*** Opening Material shown ***

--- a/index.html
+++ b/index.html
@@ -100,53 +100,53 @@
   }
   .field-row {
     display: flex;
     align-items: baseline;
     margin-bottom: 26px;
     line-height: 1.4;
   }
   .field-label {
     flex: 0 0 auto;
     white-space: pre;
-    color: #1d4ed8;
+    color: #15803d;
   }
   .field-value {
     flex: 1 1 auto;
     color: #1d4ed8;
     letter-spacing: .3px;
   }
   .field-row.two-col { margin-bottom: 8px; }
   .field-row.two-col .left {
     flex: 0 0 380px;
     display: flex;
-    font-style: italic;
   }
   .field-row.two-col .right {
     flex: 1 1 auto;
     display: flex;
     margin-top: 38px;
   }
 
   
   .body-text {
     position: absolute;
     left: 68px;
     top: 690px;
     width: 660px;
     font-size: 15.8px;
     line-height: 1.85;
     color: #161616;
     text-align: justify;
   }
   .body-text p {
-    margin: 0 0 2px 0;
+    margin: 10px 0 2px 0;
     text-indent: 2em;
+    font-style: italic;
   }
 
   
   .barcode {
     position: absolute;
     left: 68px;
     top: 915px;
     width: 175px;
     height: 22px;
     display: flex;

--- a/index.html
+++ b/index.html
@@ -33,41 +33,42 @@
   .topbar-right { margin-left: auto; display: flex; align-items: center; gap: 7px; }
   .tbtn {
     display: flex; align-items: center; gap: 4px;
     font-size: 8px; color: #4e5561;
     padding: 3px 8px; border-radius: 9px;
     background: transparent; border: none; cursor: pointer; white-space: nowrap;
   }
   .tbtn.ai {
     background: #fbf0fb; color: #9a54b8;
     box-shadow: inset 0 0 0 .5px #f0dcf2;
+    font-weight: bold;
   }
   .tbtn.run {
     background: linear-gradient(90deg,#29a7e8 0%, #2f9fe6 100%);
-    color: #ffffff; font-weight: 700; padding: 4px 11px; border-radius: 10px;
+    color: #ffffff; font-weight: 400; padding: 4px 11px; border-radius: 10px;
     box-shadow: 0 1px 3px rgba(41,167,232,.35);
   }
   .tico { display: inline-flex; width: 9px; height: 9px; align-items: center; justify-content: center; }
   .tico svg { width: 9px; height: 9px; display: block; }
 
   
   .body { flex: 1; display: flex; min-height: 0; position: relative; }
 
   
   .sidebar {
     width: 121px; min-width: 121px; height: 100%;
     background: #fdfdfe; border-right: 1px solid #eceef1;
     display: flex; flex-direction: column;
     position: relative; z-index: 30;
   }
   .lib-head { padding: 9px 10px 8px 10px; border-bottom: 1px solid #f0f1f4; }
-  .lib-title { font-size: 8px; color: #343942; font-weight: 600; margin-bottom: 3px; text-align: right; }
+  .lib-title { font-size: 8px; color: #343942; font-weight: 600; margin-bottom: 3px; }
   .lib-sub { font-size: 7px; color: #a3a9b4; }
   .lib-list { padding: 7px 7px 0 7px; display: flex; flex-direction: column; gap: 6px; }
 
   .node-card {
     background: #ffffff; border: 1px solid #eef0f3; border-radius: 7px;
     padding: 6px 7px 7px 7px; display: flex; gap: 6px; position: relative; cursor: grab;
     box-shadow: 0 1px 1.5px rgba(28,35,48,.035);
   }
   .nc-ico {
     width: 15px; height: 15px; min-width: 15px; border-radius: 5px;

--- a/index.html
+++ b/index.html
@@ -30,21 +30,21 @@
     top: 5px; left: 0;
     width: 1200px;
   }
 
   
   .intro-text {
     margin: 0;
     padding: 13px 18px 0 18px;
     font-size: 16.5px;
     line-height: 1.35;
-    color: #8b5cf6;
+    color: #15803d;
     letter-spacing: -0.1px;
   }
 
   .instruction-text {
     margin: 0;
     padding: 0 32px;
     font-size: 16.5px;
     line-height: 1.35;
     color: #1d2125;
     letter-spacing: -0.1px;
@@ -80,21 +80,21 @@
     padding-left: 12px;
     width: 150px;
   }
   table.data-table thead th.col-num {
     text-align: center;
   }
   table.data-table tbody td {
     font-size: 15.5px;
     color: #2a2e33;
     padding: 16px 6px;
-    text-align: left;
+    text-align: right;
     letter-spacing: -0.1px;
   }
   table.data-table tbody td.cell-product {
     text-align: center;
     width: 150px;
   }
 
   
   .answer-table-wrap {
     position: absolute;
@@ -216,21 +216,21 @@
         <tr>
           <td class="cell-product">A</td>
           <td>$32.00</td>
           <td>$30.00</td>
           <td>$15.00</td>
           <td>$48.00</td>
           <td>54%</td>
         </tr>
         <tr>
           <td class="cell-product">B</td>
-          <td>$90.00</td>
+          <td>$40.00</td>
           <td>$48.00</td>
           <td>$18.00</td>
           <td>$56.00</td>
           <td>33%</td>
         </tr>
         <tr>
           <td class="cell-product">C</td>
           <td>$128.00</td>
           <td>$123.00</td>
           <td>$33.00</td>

*** Closing Material shown ***

Brief: Retype exactly. Start at the line with "3px; text-align: right;" and stop at the last line of the data.

Exercise answer:
-  .lib-title { font-size: 8px; color: #343942; font-weight: 600; margin-bottom: 3px; text-align: right; }
+  .lib-title { font-size: 8px; color: #343942; font-weight: 600; margin-bottom: 3px; }
   .lib-sub { font-size: 7px; color: #a3a9b4; }
   .lib-list { padding: 7px 7px 0 7px; display: flex; flex-direction: column; gap: 6px; }
 
   .node-card {
     background: #ffffff; border: 1px solid #eef0f3; border-radius: 7px;
     padding: 6px 7px 7px 7px; display: flex; gap: 6px; position: relative; cursor: grab;
     box-shadow: 0 1px 1.5px rgba(28,35,48,.035);
   }
   .nc-ico {
     width: 15px; height: 15px; min-width: 15px; border-radius: 5px;

--- a/index.html
+++ b/index.html
@@ -30,21 +30,21 @@
     top: 5px; left: 0;
     width: 1200px;
   }
 
   
   .intro-text {
     margin: 0;
     padding: 13px 18px 0 18px;
     font-size: 16.5px;
     line-height: 1.35;
-    color: #8b5cf6;
+    color: #15803d;
     letter-spacing: -0.1px;
   }
 
   .instruction-text {
     margin: 0;
     padding: 0 32px;
     font-size: 16.5px;
     line-height: 1.35;
     color: #1d2125;
     letter-spacing: -0.1px;
@@ -80,21 +80,21 @@
     padding-left: 12px;
     width: 150px;
   }
   table.data-table thead th.col-num {
     text-align: center;
   }
   table.data-table tbody td {
     font-size: 15.5px;
     color: #2a2e33;
     padding: 16px 6px;
-    text-align: left;
+    text-align: right;
     letter-spacing: -0.1px;
   }
   table.data-table tbody td.cell-product {
     text-align: center;
     width: 150px;
   }
 
   
   .answer-table-wrap {
     position: absolute;
@@ -216,21 +216,21 @@
         <tr>
           <td class="cell-product">A</td>
           <td>$32.00</td>
           <td>$30.00</td>
           <td>$15.00</td>
           <td>$48.00</td>
           <td>54%</td>
         </tr>
         <tr>
           <td class="cell-product">B</td>
-          <td>$90.00</td>
+          <td>$40.00</td>
           <td>$48.00</td>
           <td>$18.00</td>
           <td>$56.00</td>
           <td>33%</td>
         </tr>
         <tr>
           <td class="cell-product">C</td>
           <td>$128.00</td>
           <td>$123.00</td>
           <td>$33.00</td>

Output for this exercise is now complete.